Source: Radio New Zealand

The fuel price crisis “is no longer a short-term situation” for airlines while the government is promising to hold oil companies accountable.

The Board of Airline Representatives chief executive Cath O’Brien told Morning Report that New Zealand does not have a supply problem, it has a price problem as uncertainty in the Middle East continues to spike all fuel costs and disruptions to air travel.

She said airlines that fly to New Zealand are very committed to the market, but hard decisions will have to be made where route profitability is unsuccessful, or if demand drops away.

“This is certainly no longer a short term situation,” O’Brien said. “We are starting to see this fuel price as something that is going to be quite elevated for quite a long time.”

On Wednesday the latest government update showed that fuel supplies in New Zealand dropped by three or four days across each type but remained stable.

O’Brien said cutting routes was “among the last things” that the airlines wanted to do but difficult decisions would have to be made as this was now an ongoing issue.

“Airlines could reduce services, frequencies, they could hypothetically come off routes. I don’t really see that I think airlines will do all they can to actually stay connected to New Zealand, that’s really what we’re in the business of.”

At the end of last month, a Jetstar NZ spokesperson said 12 percent of scheduled services had been impacted, including some services between Auckland and Christchurch as well as Auckland and Wellington, and some international flights between Auckland and Sydney and Auckland and Brisbane.

Air New Zealand also earlier said that it would cancel around 1100 flights from early March through until early May, but that most passengers would be moved to flights on the same day.

On Tuesday ABC reported Quantas also announced it will cut domestic flights due to higher fuel costs and the uncertainty of the Middle East war, with as much as AU$800 million (NZ$966m) in extra fuel costs.

O’Brien said it was difficult to predict what ticket prices were going to be in the future as it was also difficult to predict the costs of Jet fuel.

“I think it is reasonable to say that we’ve already seen some price increase in ticketing, and it is likely that we will see more of the same.”

She said airlines are coming into the period where they are planning their routes for 2027 and will be doing this in the knowledge that fuel prices are potentially going to be 100 percent higher.

O’Brien had worked through the Covid period as well and said the current fuel crisis presents one or two main issues, whereas Covid had multiple.

“In New Zealand we do not have a supply problem for jet fuel we have availability of supply here and out into the future months, but we do have a price problem for fuels not just jet fuel.

And I think that is the problem that we are going to have to manage is the price issue.”

‘Continuous price problem’- Shane Jones

Associate Energy Minister Shane Jones told Morning Report that the main issue was with the cost of fuel and it was going to be a “continuous price problem”.

The latest fuel stock figures – accurate to midday Sunday – showed 56.3 total days of petrol, 45.4 days of diesel, and 47.0 days of jet fuel either in country or expected to arrive in the next three weeks.

That was down from the 59.7 days of petrol, 49.1 days of diesel and 50.7 days of jet fuel reported on Monday – which was also a decrease.

Jones said that in 2024, oil companies pledged New Zealand would not suffer any major crisis because of an absence of fuel and the government would hold them accountable.

“If they do not obey and maintain the law, the punitive fiscal costs on them are enormous.”

He said the government had put money forward for additional storage capacity which will come online at Marsden Point in about four or five weeks at the end of May.

“So it’s really important for the credibility of these major players, one of them is an Australian listed company, Ampol, that they abide by their word, because the public has a great deal of trust invested in the system.”

He said while the issue was mainly with the cost of fuel, the government had explored the options for the Crown to work with the import companies and bring “more molecules” to New Zealand.

Jones said the government was working closely with Australian advisers and politicians and the Prime Minister has been in “regular contact” with leaders in Singapore as part of the fuel response.

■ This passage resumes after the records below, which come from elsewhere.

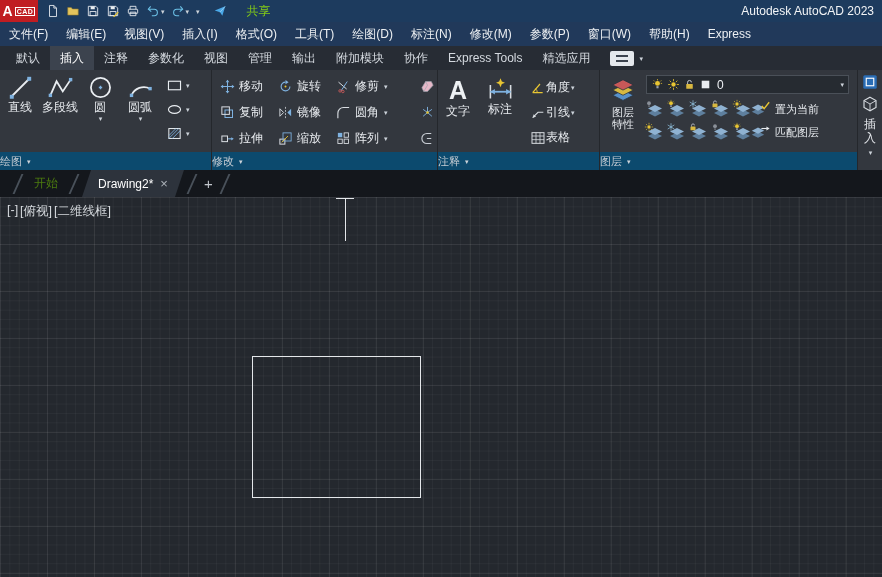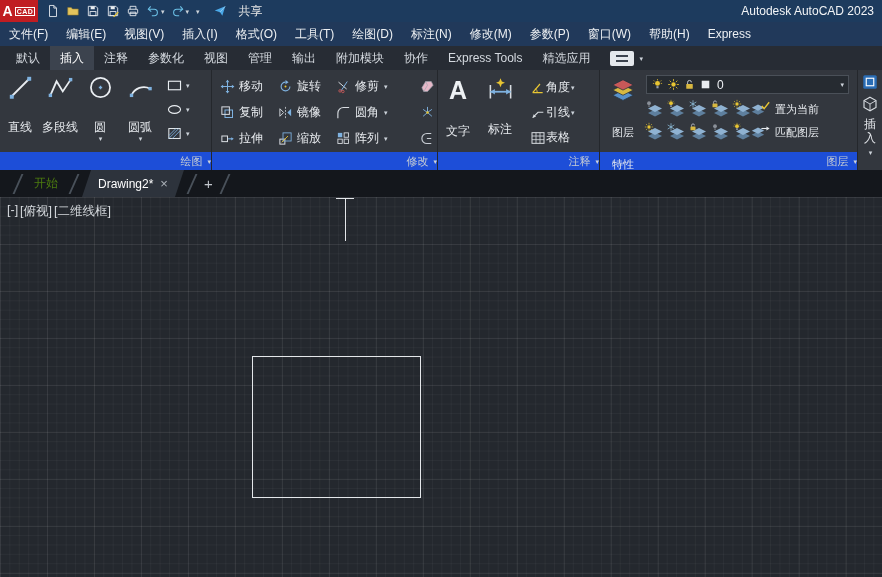"共享" .share { color: #e5e5e5 -> #84cc16; gap: 12px -> 20px }
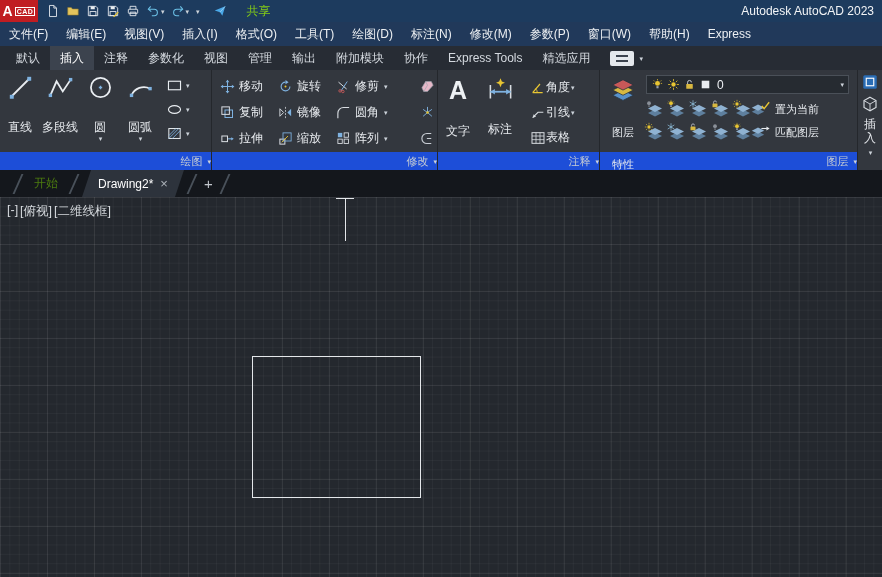"直线" .bigbtn .lbl { margin-top: 20px -> 0 }
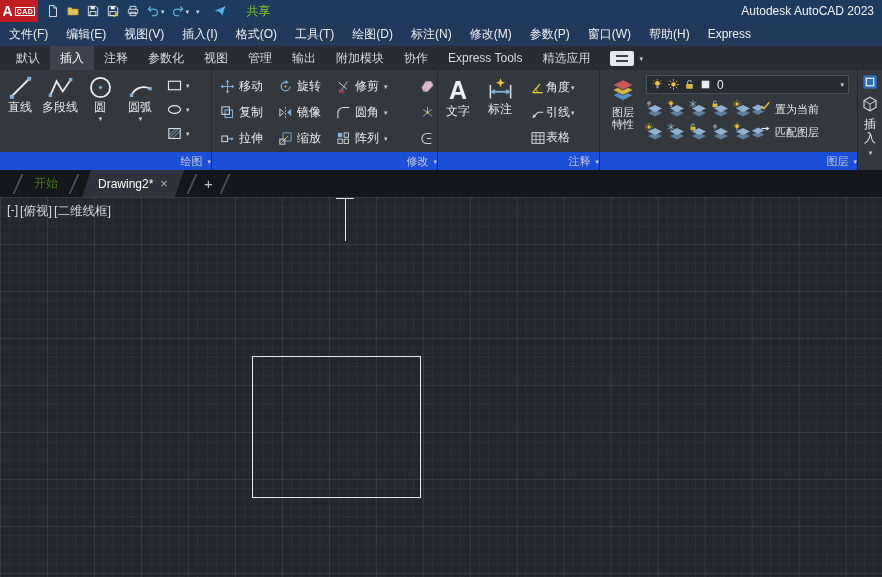"绘图" .plabel { background: #1d4ed8 -> #0c4a6e; justify-content: flex-end -> flex-start }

He believed the government was doing all they can.

“I do genuinely believe that we’ve left no stone unturned… And I’ve seen no information that would cause me to believe that the actions of the fuel companies means that they are failing their statutory test.”

Prime Minister Chris Luxon said on Wednesday that fuel importers were continuing to report “no material issues with future orders or future shipments”, and the government had reassurances about orders to the end of May, as well as planned orders through to end of June.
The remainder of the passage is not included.